L’IRROMPERE della scoperta del Nuovo Mondo mette in crisi le certezze basate sui testi degli antichi e, presenti in mostra, direttamente dalla sua biblioteca personale, ce ne sono alcuni da lui amatissimi come il De Historia Animalium di Aristotele e il De historia plantarum di Teofrasto. Bellissima la versione tascabile (da portare in campagna tipo guida botanica) del De Medica Materia di Dioscoride Pedanio, nella versione qui tradotta, illustrata e commentata P. A. Mattioli (1501-1578) con illustrazioni della pianta del fagiolo ma anche di oppio, cannabis, arsenico e mandragora, fra le altre. Alcuni incontri, dopo l’alzata di testa adolescenziale (era quindi un avventuroso) del cammino, a diciassette anni, fino a Santiago attraverso Navarra, Castiglia e Galizia fino a Finisterrae (e già qui quante erbe e animali e cose nuove per lui) sono importanti per il giovane Ulisse: a Roma conosce G. Rondelet (1507-1566), zoologo noto per trattati sui pesci, a Firenze si imbatte in Luca Ghini (1490-1556) botanico al servizio di Cosimo I de’ Medici, che si apprestava ad allestire l’Orto dei Semplici e che, dal fratello che viveva a Creta, riceveva regolarmente semi di quell’isola. L’Aldrovandi nella sua Bologna si mette all’opera e un principio domina su tutto: si studia soltanto quello che si conosce perché lo si è visto dal vivo. Insomma, tutto inizia perché si erborizza.

L’uscita in campagna a studiare le erbe, quelle mediche ma non solo, a disegnarle e ad osservarle nel loro habitat naturale, diventa una buona pratica per i suoi studenti (Vesalio a Padova, pochi anni prima, aveva iniziato a spiegare l’anatomia effettuando dissezioni in presenza: anche Aldrovandi si cimenta con le dissezioni quando cerca di capire l’apparato riproduttivo del pollo in cerca dell’ovidotto o l’incredibile struttura interno del collo di un cigno). Il passo poi è breve per ritenere indispensabile l’avere in città un luogo in cui poter con comodità studiare botanica dal vivo (l’Orto Botanico) oppure per pensare che utile sarebbe raccogliere esemplari di erbe, seccarle ed «agglutinarle» in grandi libri cosi da averle sempre sotto mano (l’Erbario, presente in mostra) ed infine per pensare di riprodurle facendole prima dipingere da artisti specializzati nel genere e poi farle incidere su tavolette di legno di pero dalle quali ricavare xilografie destinate a una diffusione più capillare.

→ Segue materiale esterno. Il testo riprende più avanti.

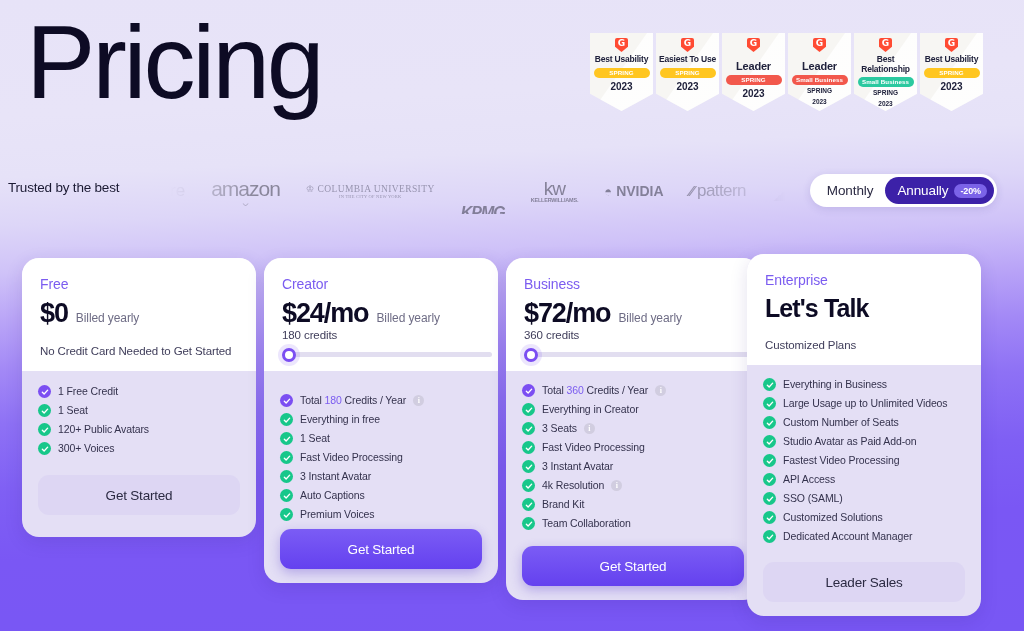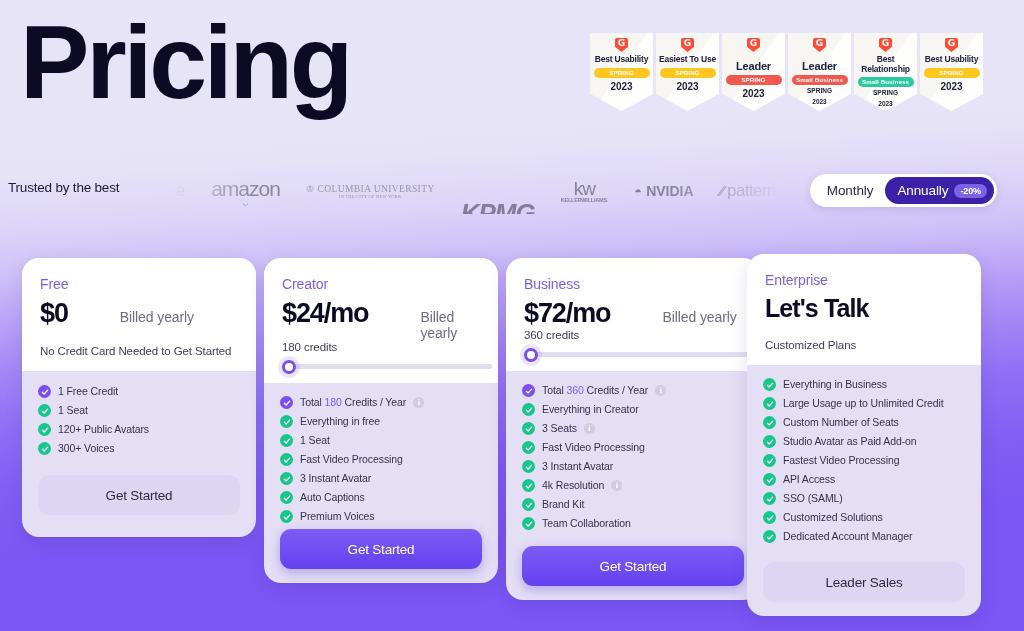--- a/index.html
+++ b/index.html
@@ -33,13 +33,13 @@
   
   #hero-title {
     position: absolute;
-    left: 20px;
+    left: 26px;
     top: 6px;
     font-size: 104px;
     line-height: 1.08;
     letter-spacing: -3.2px;
     color: #0d0b24;
-    font-weight: 700;
+    font-weight: 400;
   }
 
   

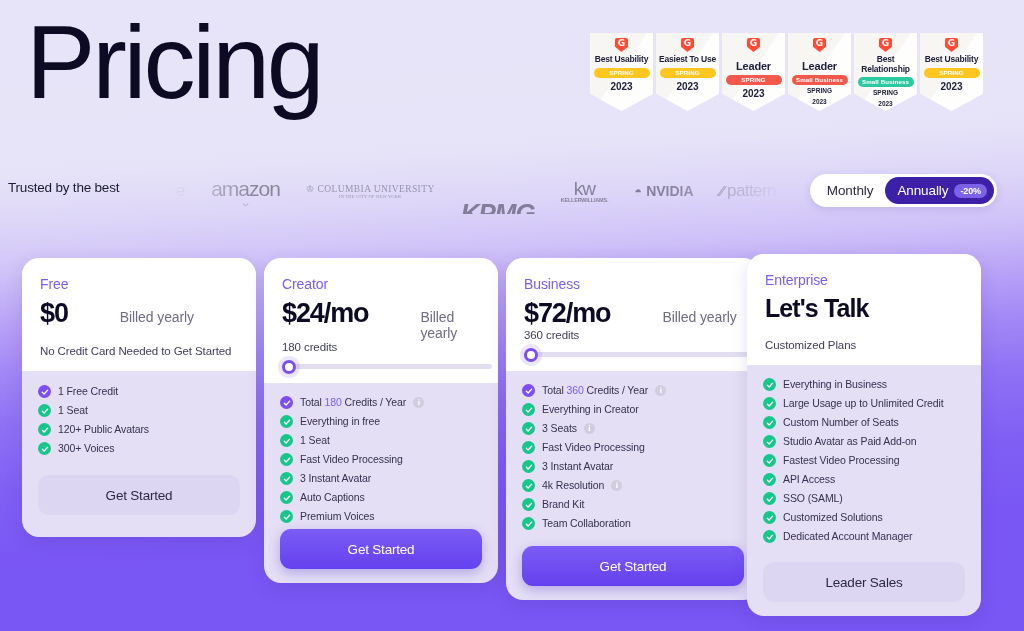--- a/index.html
+++ b/index.html
@@ -161,7 +161,7 @@
   .logo-amazon .smile { display: block; font-size: 10px; margin-top: -9px; letter-spacing: 0; text-align: center; }
   .logo-columbia { font-size: 9.5px; letter-spacing: .4px; font-family: "Liberation Serif", serif; text-align: center; }
   .logo-columbia small { display: block; font-size: 4.5px; letter-spacing: .2px; }
-  .logo-kpmg { font-size: 26px; font-weight: 700; font-style: italic; letter-spacing: -1px; color: #2b2b3a; margin-top: 44px; }
+  .logo-kpmg { font-size: 16px; font-weight: 700; font-style: italic; letter-spacing: -1px; color: #2b2b3a; margin-top: 44px; }
   .logo-kw { text-align: center; line-height: 1; color: #2b2b3a; }
   .logo-kw b { font-size: 19px; font-weight: 400; letter-spacing: -1px; }
   .logo-kw small { display: block; font-size: 5.5px; letter-spacing: -0.2px; font-weight: 700; }

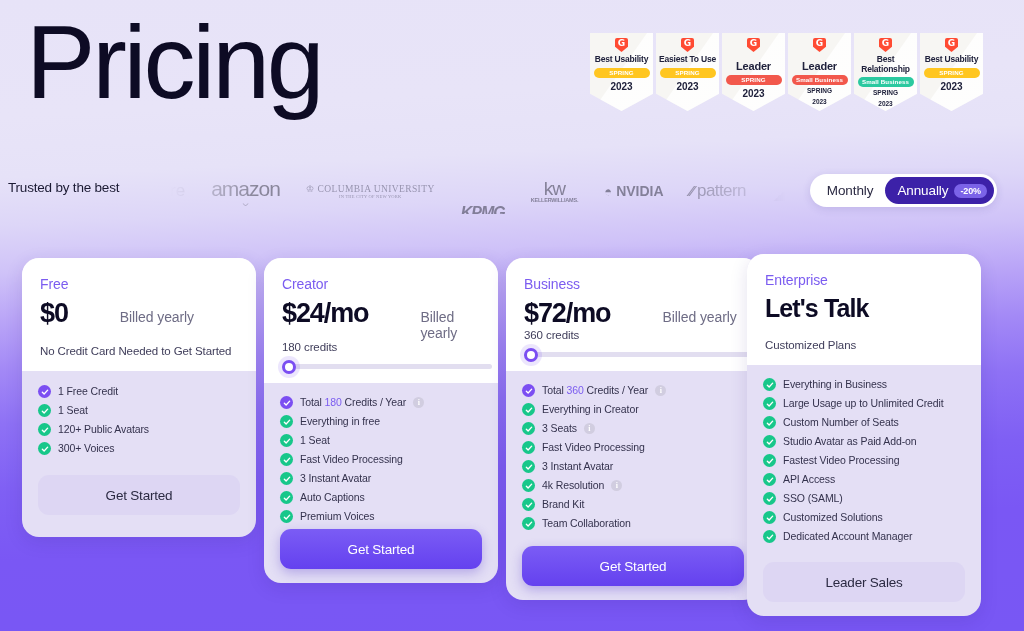--- a/index.html
+++ b/index.html
@@ -337,7 +337,7 @@
 
   
   #card-free       { left: 22px;  top: 258px; width: 234px; height: 279px; }
-  #card-creator    { left: 264px; top: 258px; width: 234px; height: 325px; }
+  #card-creator    { left: 264px; top: 258px; width: 234px; height: 325px; gap: 10px; }
   #card-business   { left: 506px; top: 258px; width: 254px; height: 342px; }
   #card-enterprise { left: 747px; top: 254px; width: 234px; height: 362px; }
 

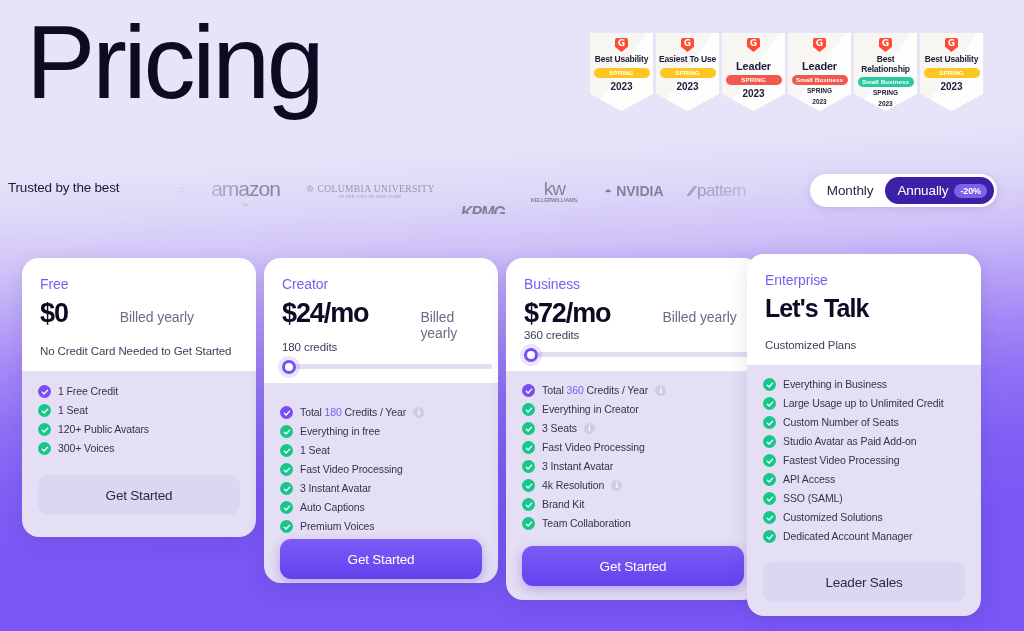--- a/index.html
+++ b/index.html
@@ -239,7 +239,7 @@
     letter-spacing: -1.1px;
   }
   .plan-price.talk { font-size: 25px; font-weight: 700; letter-spacing: -0.9px; }
-  .plan-billed { font-size: 14px; color: #6e6c85; letter-spacing: -0.1px; margin-left: 44px; }
+  .plan-billed { font-size: 12px; color: #6e6c85; letter-spacing: -0.1px; }
   .plan-note {
     margin-top: 16px;
     font-size: 11.5px;

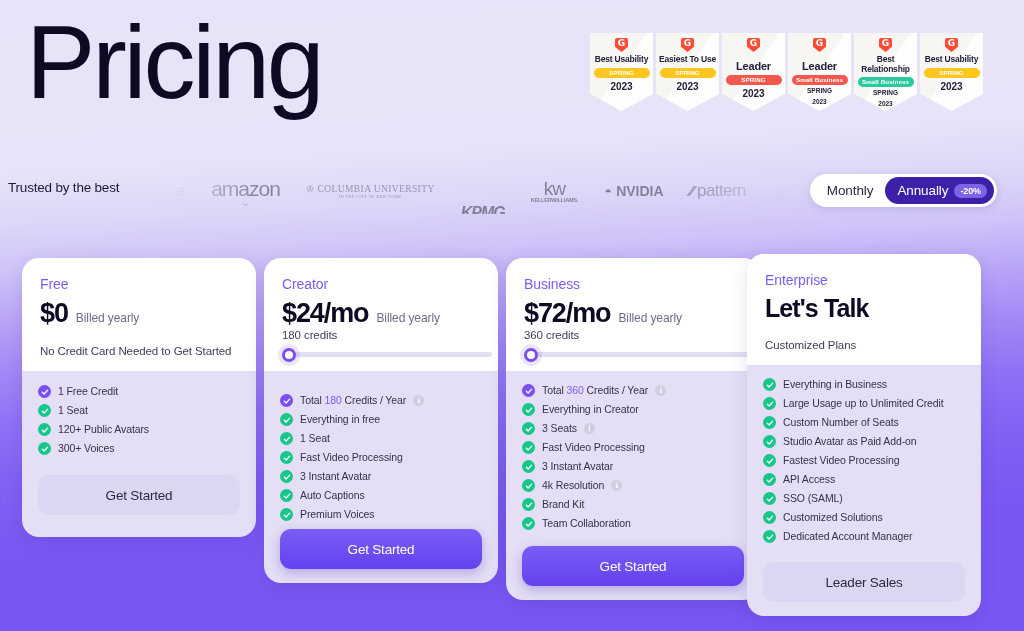--- a/index.html
+++ b/index.html
@@ -655,7 +655,7 @@
               <path d="M2 6.3 L4.7 9 L10 3.2" fill="none" stroke="#ffffff" stroke-width="2" stroke-linecap="round" stroke-linejoin="round"></path>
             </svg>
           </span>
-          <span>Large Usage up to Unlimited Credit</span>
+          <span>Large Usage up to Unlimited Videos</span>
         </div>
         <div class="feature">
           <span class="check">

In mostra l’Erbario di Aldrovandi, fra i più antichi giunti ai tempi nostri, ma anche tante illustrazioni meravigliosamente disegnate e un gran numero di tavolette incise o solo dipinte e soprattutto il Theatrum Naturae.

AL CUORE DELL’ESPOSIZIONE una grande sala con otto magnifiche teche contenenti solo una parte della sua sterminata raccolta personale: animali, piante, minerali, basilischi, vitelli a due teste, chimere mostruose e modelli in cera di neonati con un occhio solo. Mirabilia quindi ma anche monstra, tutti osservati con l’occhio del naturalista, occhio che studia e cataloga invece di giudicare. Come quando, riconoscendo l’ingegnosità della lavorazione della maschera azteca portata a Bologna da Domingo de Betanzos, Ulisse ne studia tecnica (musiva) e preziosità dei materiali (minuscoli frammenti di lapis, madreperla e coralli), mostrando un concretissimo disinteresse per lo stereotipo su barbarie e cannibalismo, insomma su quelle vite che era utile pensare allo stato primitivo, per poterne giustificare, durante gli anni della Conquista, il genocidio.